Por Gloria Montoya Mejía
La igualdad es, sin duda, uno de esos principios universales que encierran una belleza moral incuestionable. Es un ideal que inspira justicia y equidad, pero también puede convertirse en un arma peligrosa cuando es mal utilizado. Hay políticos que, en lugar de dignificarlo, lo instrumentalizan para sembrar envidia, para avivar divisiones y para alimentar resentimientos entre ciudadanos. Pretender que todos debemos ser exactamente iguales, que todos debamos tener lo mismo en lo económico, es una falacia peligrosa y una visión reducida de la vida.
Los seres humanos, por naturaleza, buscamos la diferencia. Cada uno de nosotros camina un sendero propio, con aprendizajes únicos y ambiciones diversas. La vida no es un molde uniforme: es una trama de contrastes. He visto jóvenes de familias acomodadas que, al llegar a la adolescencia, sienten la necesidad de desprenderse de lo material y optar por lo mínimo, como un acto de libertad y autenticidad. Esa experiencia revela que no es la abundancia ni la escasez lo que define a una persona, sino el sentido profundo que da a su camino.
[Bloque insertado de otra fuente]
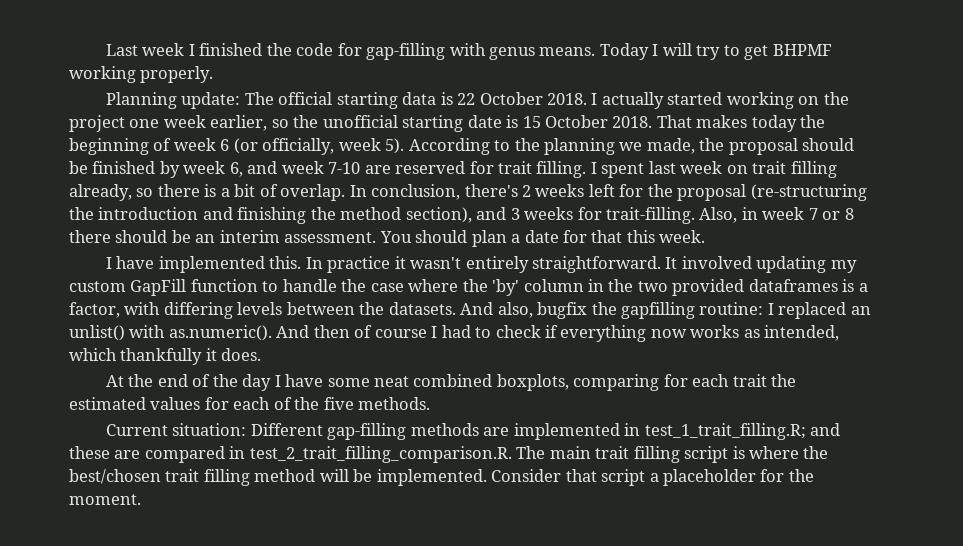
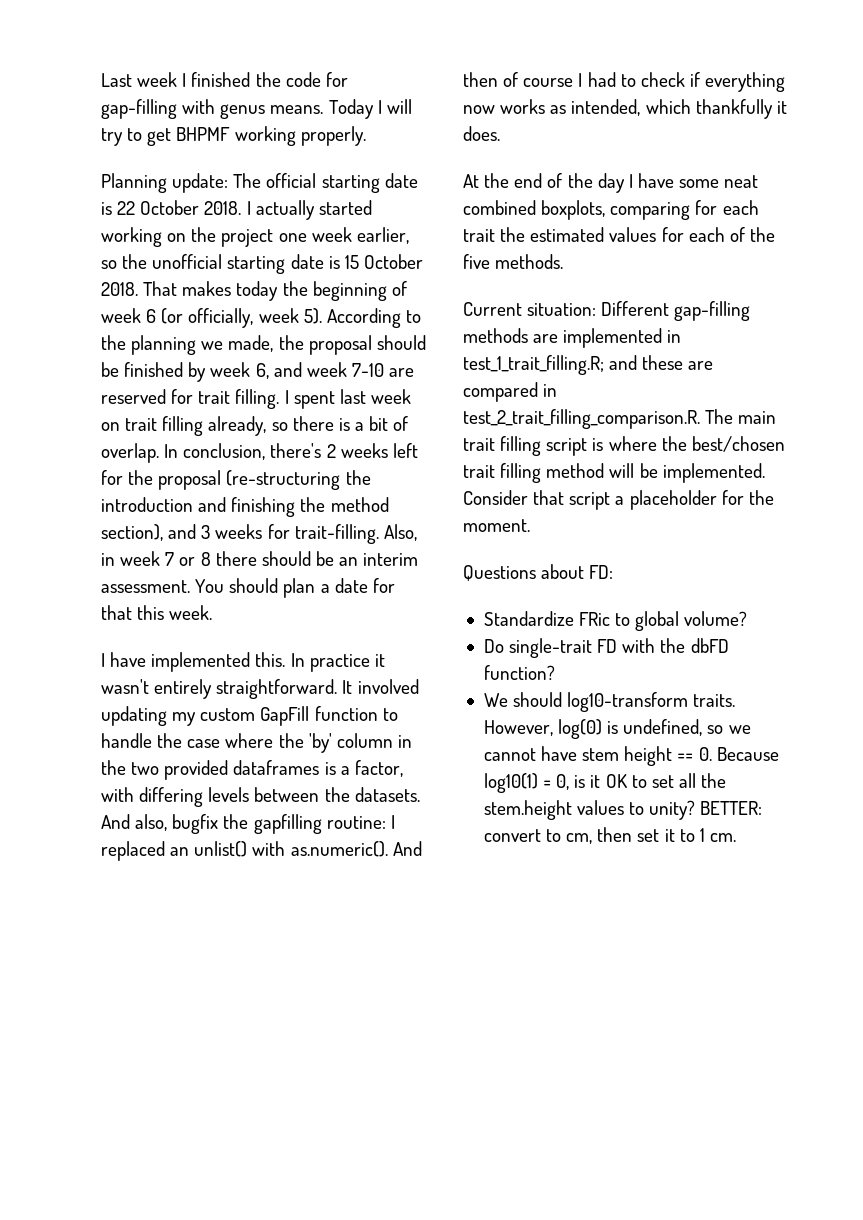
[402,92,437,105] data -> [384,173,418,188] date
(141, 499) none -> [463,564,614,581] [483,611,748,631] [483,638,729,658] [483,665,555,680] [483,692,736,712] [483,719,751,739] [483,746,779,766] [483,773,727,793] [483,800,763,820] [483,827,736,844] // Questions about FD: // Standardize FRic to global volume? // Do single-trait FD with the dbFD function? // We should log10-transform traits. However, log(0) is undefined, so we cannot have stem height == 0. Because log10(1) = 0, is it OK to set all the stem.height values to unity? BETTER: convert to cm, then set it to 1 cm.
La escasez, incluso, ha sido en muchos casos la piedra angular del ascenso humano. No porque sea justa, sino porque despierta el impulso de trascender. Los pueblos como Antioquia que han surgido desde la carencia son los que han forjado culturas sólidas, economías pujantes y espíritus resilientes. Lo mismo sucede en lo profesional: hay quienes, teniendo la posibilidad de estudiar en las mejores universidades del mundo para llegar a la NASA, eligen caminos distintos, eligen ser artistas, escritores, músicos o artesanos. Y basta. No todos quieren lo mismo, ni todos deben aspirar a lo mismo. Esa diversidad es la que le da riqueza a la sociedad.
Ahora bien, cuando regresamos al ámbito político, el uso retórico, ingenuo o malintencionado de la igualdad se vuelve tóxico. La política no puede reducirse a discursos que prometen nivelar todo como si se tratara de repartir con exactitud matemática lo que corresponde a cada quien. El verdadero deber del gobernante no es igualar, sino corregir las asimetrías del espacio social, combatir la corrupción y generar oportunidades reales. Es garantizar que existan condiciones mínimas de equidad para que todos los ciudadanos, sin importar su origen ni su estrato socioeconómico, puedan acceder a bienes fundamentales: educación de calidad, salud digna, espacios de recreación, infraestructura que conecte territorios, sistemas de movilidad eficientes y seguros.
De eso se trata: de que podamos seguir siendo lo que somos —seres humanos en diferencia pero en comunidad— trabajando juntos por ser mejores seres humanos. No de uniformarnos en un ideal abstracto de igualdad que, mal planteado, no hace sino profundizar la desigualdad.
La verdadera política de igualdad no es la que nos promete ser iguales en todo, sino la que nos asegura el derecho a ser diferentes con dignidad, con acceso a oportunidades, con caminos abiertos para crecer, decidir y trascender.
Porque, como bien dice la sabiduría antigua: no son las palabras las que hablan de los gobernantes, son sus obras. Y una muestra de esto puede verse en el ejercicio político, ejecutivo y técnico del actual candidato a la presidencia Enrique Peñalosa.